» ACTIVITY
Repeat everything from the first line of the listing below through the line that contains "(340, 761) none", exactly. Leave out pictures.

┌──

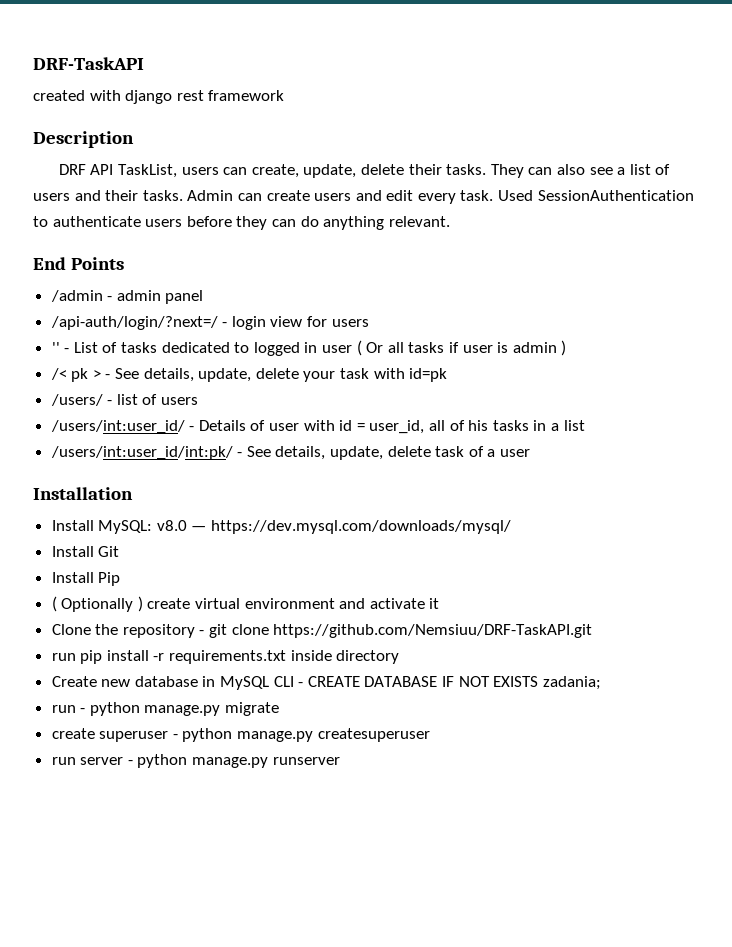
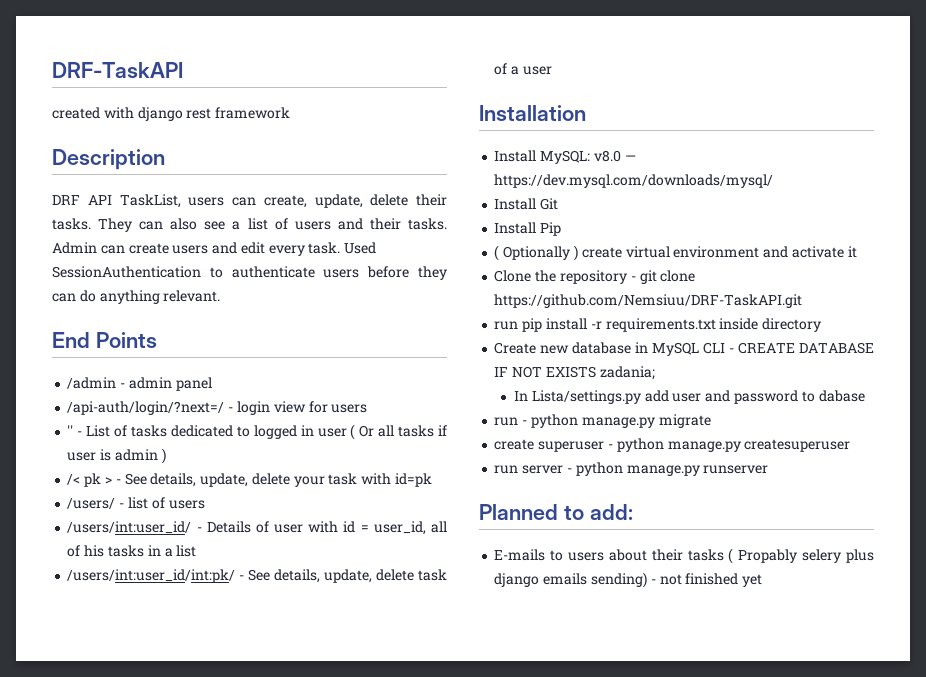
(601, 683) none -> [514,390,865,404] // In Lista/settings.py add user and password to dabase
(340, 761) none -> [479,504,633,520] [494,548,874,564] [494,572,763,588] // Planned to add: // E-mails to users about their tasks ( Propably selery plus django emails sending) - not finished yet

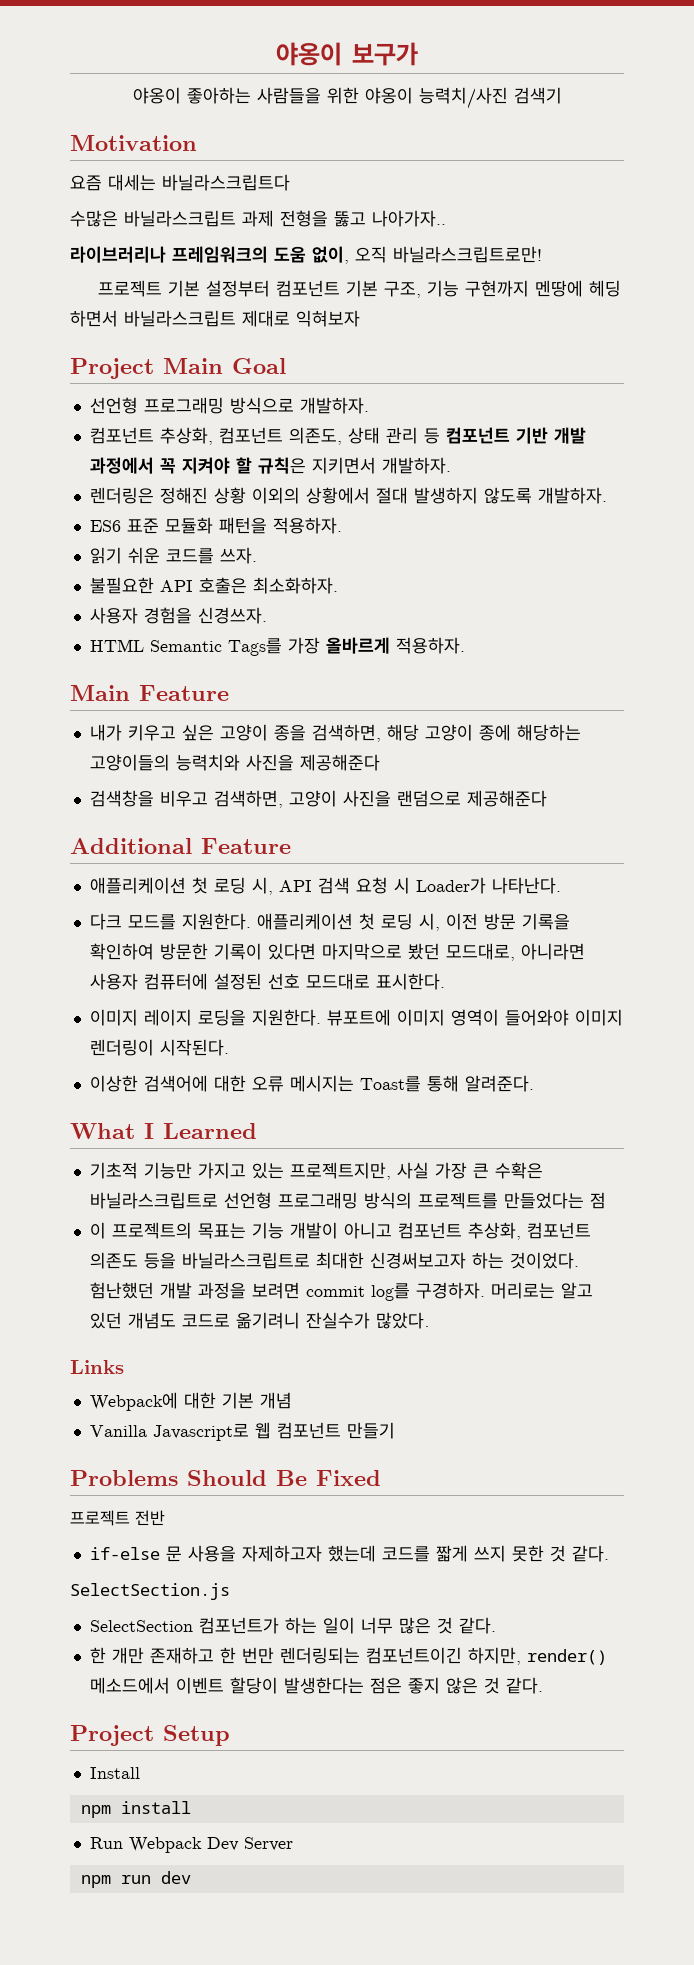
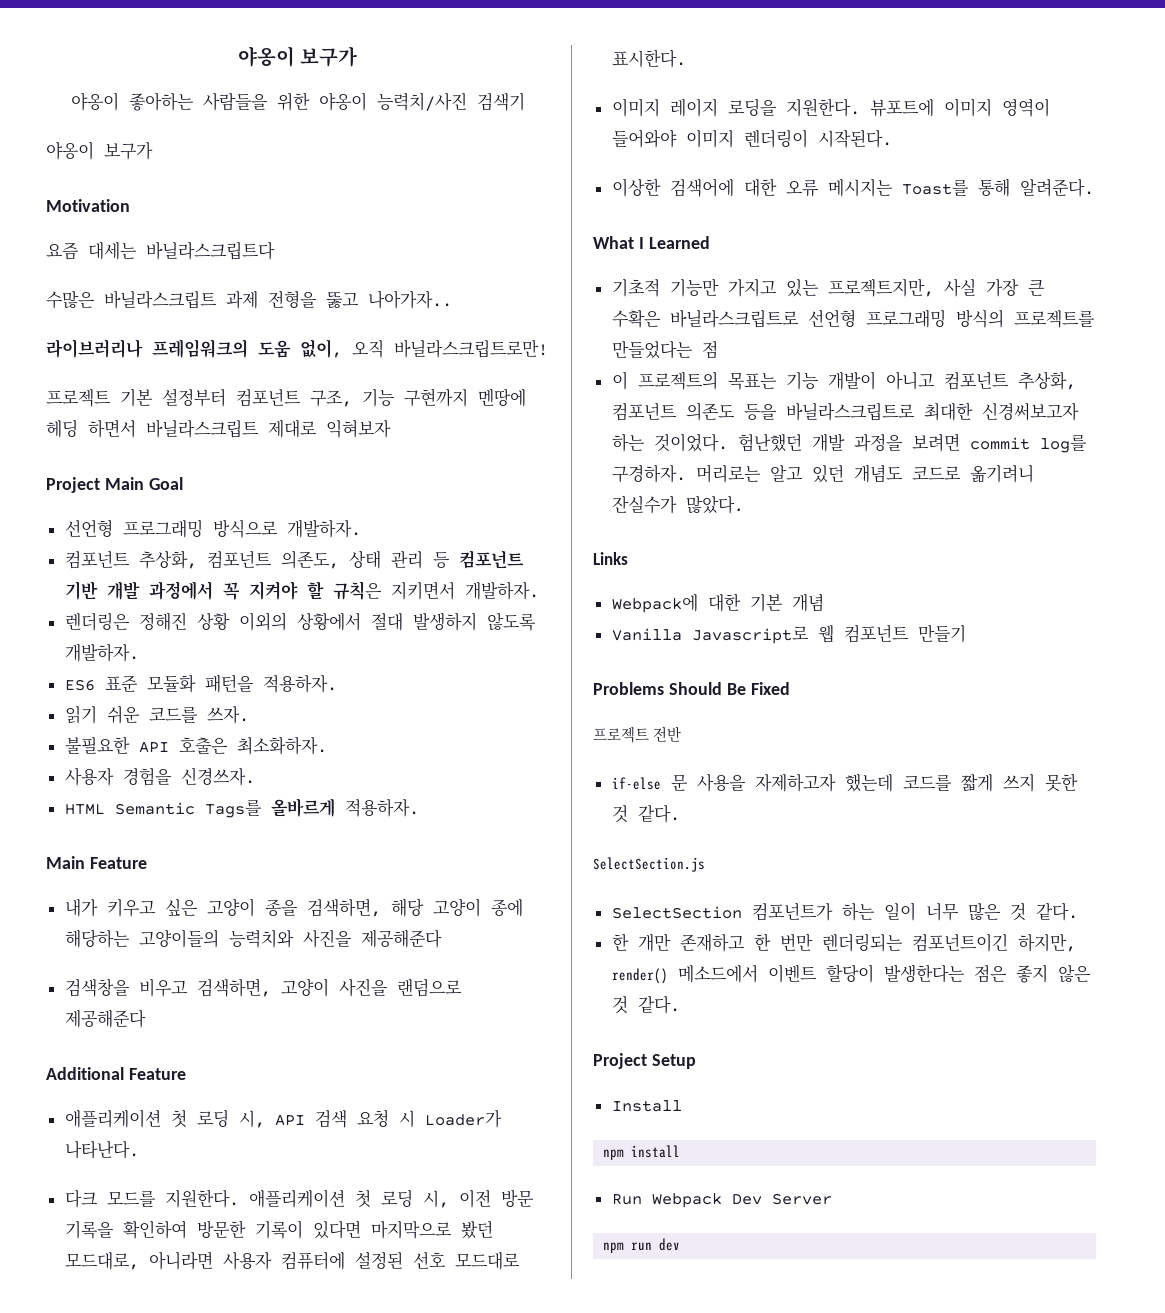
(562, 95) none -> [46,141,153,160] // 야옹이 보구가
[345,280,378,297] 기본 -> (301, 397) none
[287,637,320,654] 가장 -> (262, 809) none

└──

» TASK OUTPUT
(601, 683) none -> [514,390,865,404] // In Lista/settings.py add user and password to dabase
(340, 761) none -> [479,504,633,520] [494,548,874,564] [494,572,763,588] // Planned to add: // E-mails to users about their tasks ( Propably selery plus django emails sending) - not finished yet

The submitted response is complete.